* [The problem] Print the entries below again exactly as they stand, but skip any picture.

* [Material for this exercise]

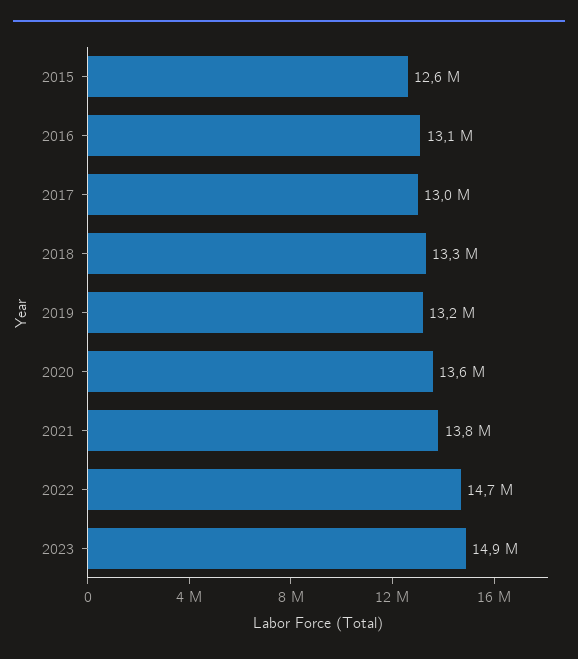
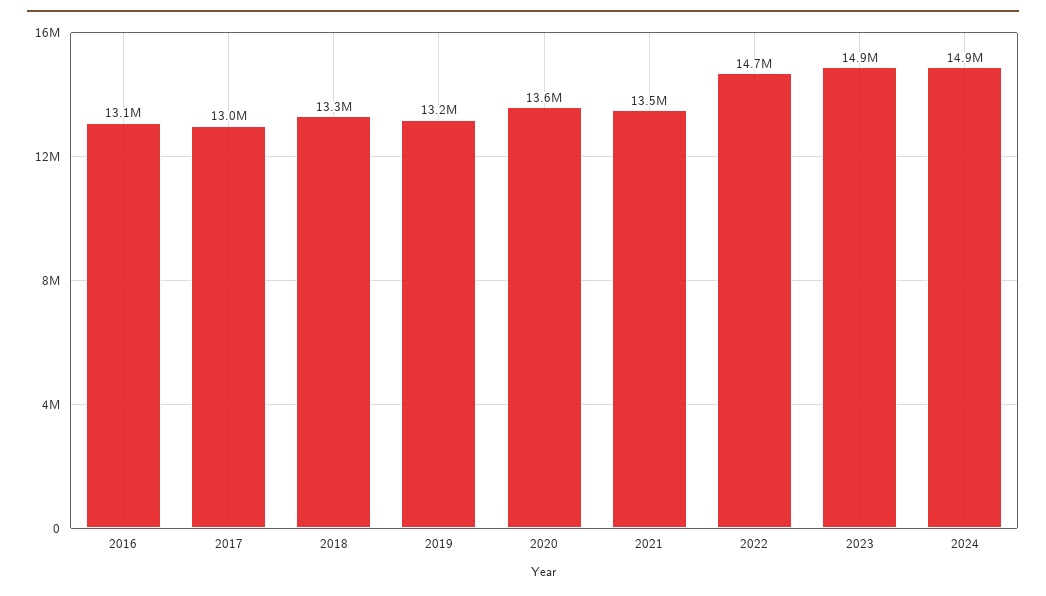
2015: 12600000 -> none
2021: 13800000 -> 13500000
2024: none -> 14900000

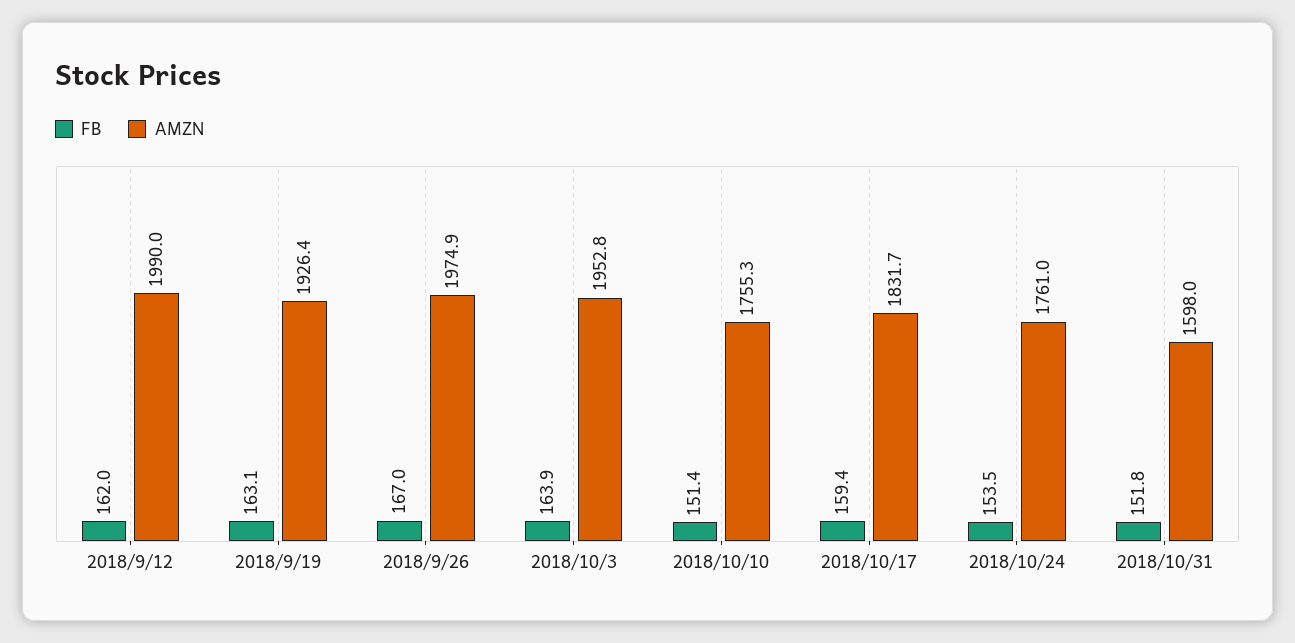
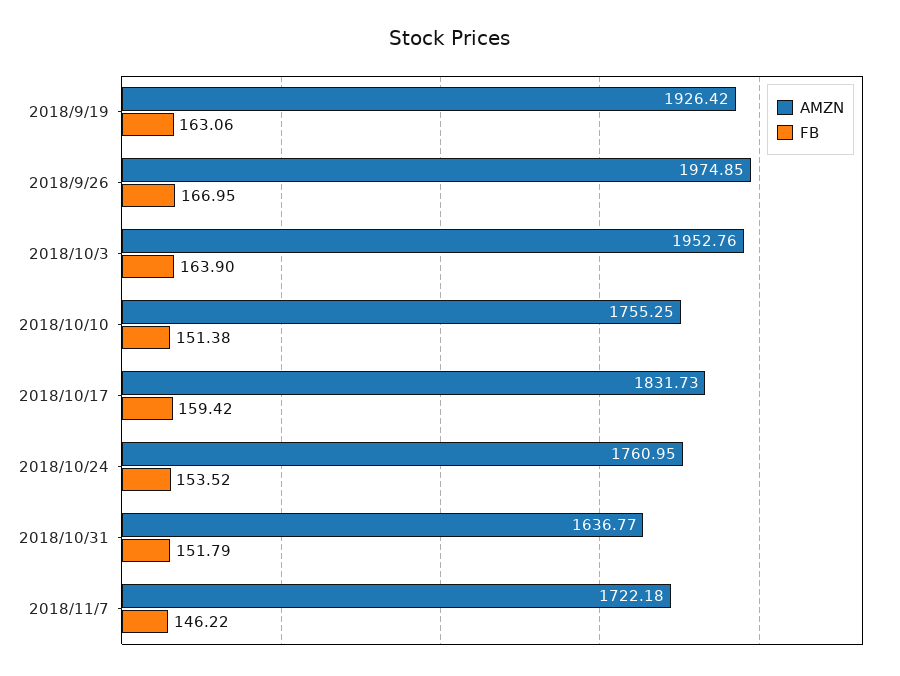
FB, 2018/9/12: 162 -> none
AMZN, 2018/9/12: 1990 -> none
AMZN, 2018/10/31: 1598 -> 1636.77
AMZN, 2018/11/7: none -> 1722.18
FB, 2018/11/7: none -> 146.22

* [Task output]
2015: 12600000 -> none
2021: 13800000 -> 13500000
2024: none -> 14900000

FB, 2018/9/12: 162 -> none
AMZN, 2018/9/12: 1990 -> none
AMZN, 2018/10/31: 1598 -> 1636.77
AMZN, 2018/11/7: none -> 1722.18
FB, 2018/11/7: none -> 146.22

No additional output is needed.